Exercise prompt
The required output is every line from the one with "-> [193,1380,269,1400] 是在BDS" through the final line of the data below, unchanged.

Extracted records:
= = =
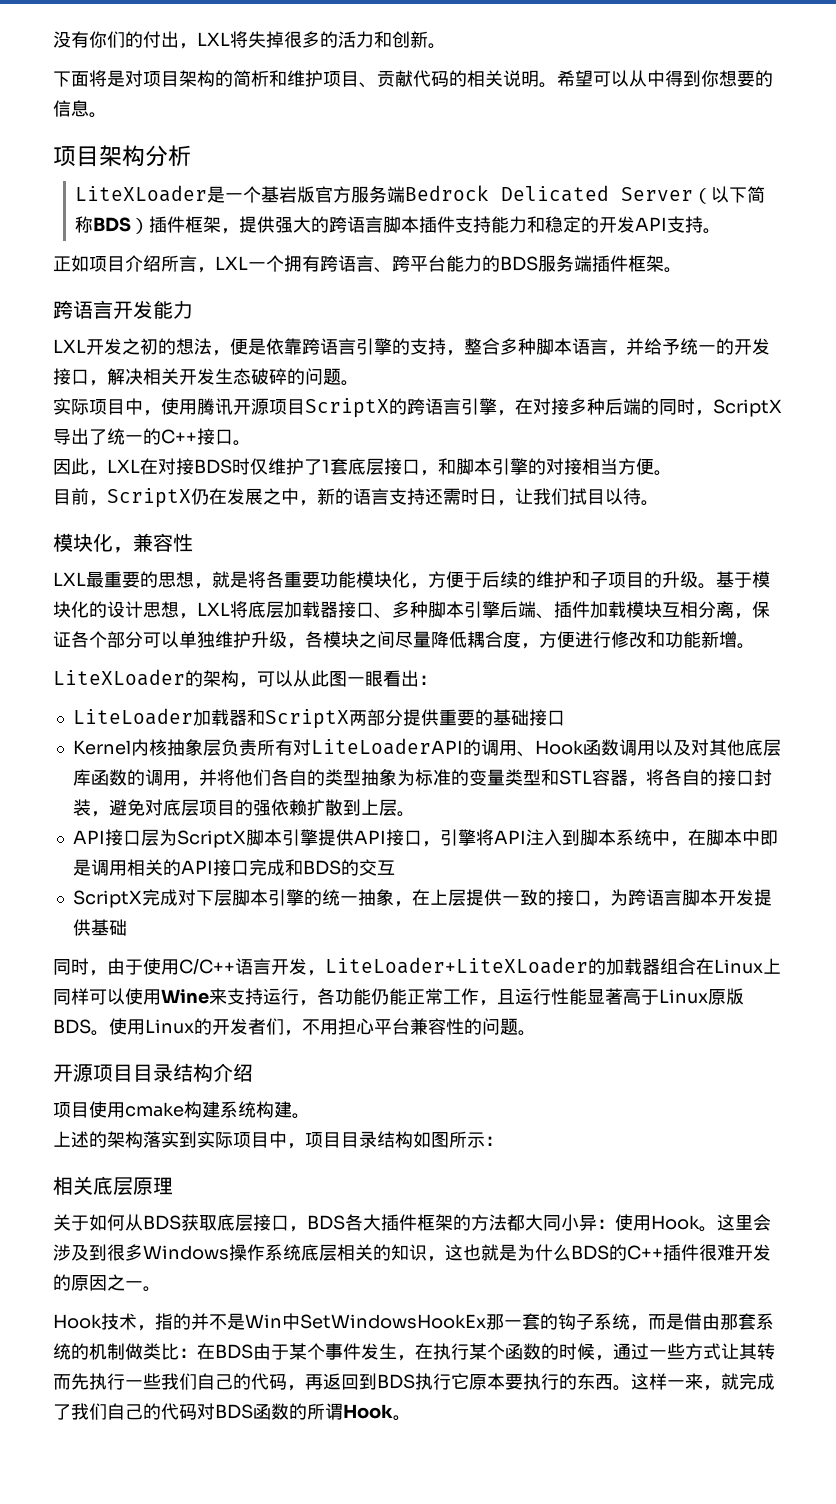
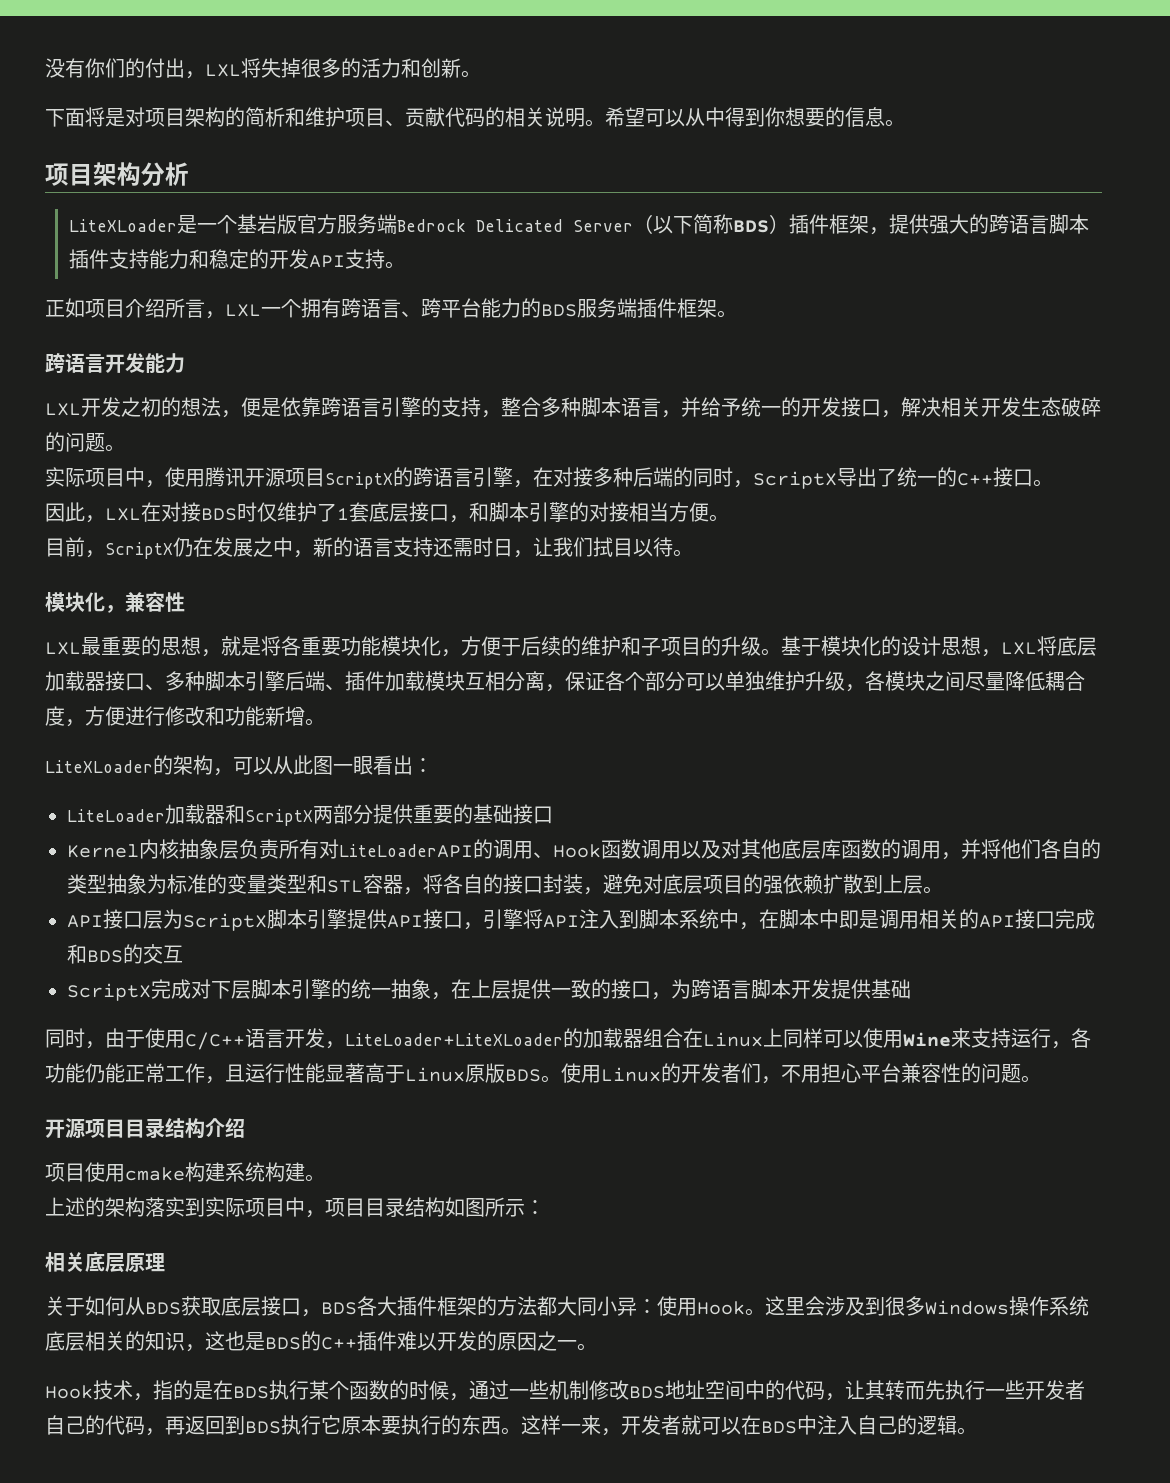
[481,1244,571,1261] 就是为什么 -> [245,1332,265,1351] 是
[699,1244,735,1261] 很难 -> [397,1331,437,1351] 难以
[191,1313,774,1331] [53,1343,433,1361] 并不是Win中SetWindowsHookEx那一套的钩子系统，而是借由那套系统的机制做类比：在BDS由于某个事件发生，在 -> [193,1380,269,1400] 是在BDS
[685,1343,721,1360] 方式 -> [549,1380,845,1401] 机制修改BDS地址空间中的代码，
[161,1373,197,1390] 我们 -> [1025,1380,1085,1400] 开发者
[721,1373,775,1390] [53,1403,393,1420] 就完成了我们自己的代码对BDS函数的所谓Hook -> [621,1415,957,1435] 开发者就可以在BDS中注入自己的逻辑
= = =
Answer to this exercise
[191,1313,774,1331] [53,1343,433,1361] 并不是Win中SetWindowsHookEx那一套的钩子系统，而是借由那套系统的机制做类比：在BDS由于某个事件发生，在 -> [193,1380,269,1400] 是在BDS
[685,1343,721,1360] 方式 -> [549,1380,845,1401] 机制修改BDS地址空间中的代码，
[161,1373,197,1390] 我们 -> [1025,1380,1085,1400] 开发者
[721,1373,775,1390] [53,1403,393,1420] 就完成了我们自己的代码对BDS函数的所谓Hook -> [621,1415,957,1435] 开发者就可以在BDS中注入自己的逻辑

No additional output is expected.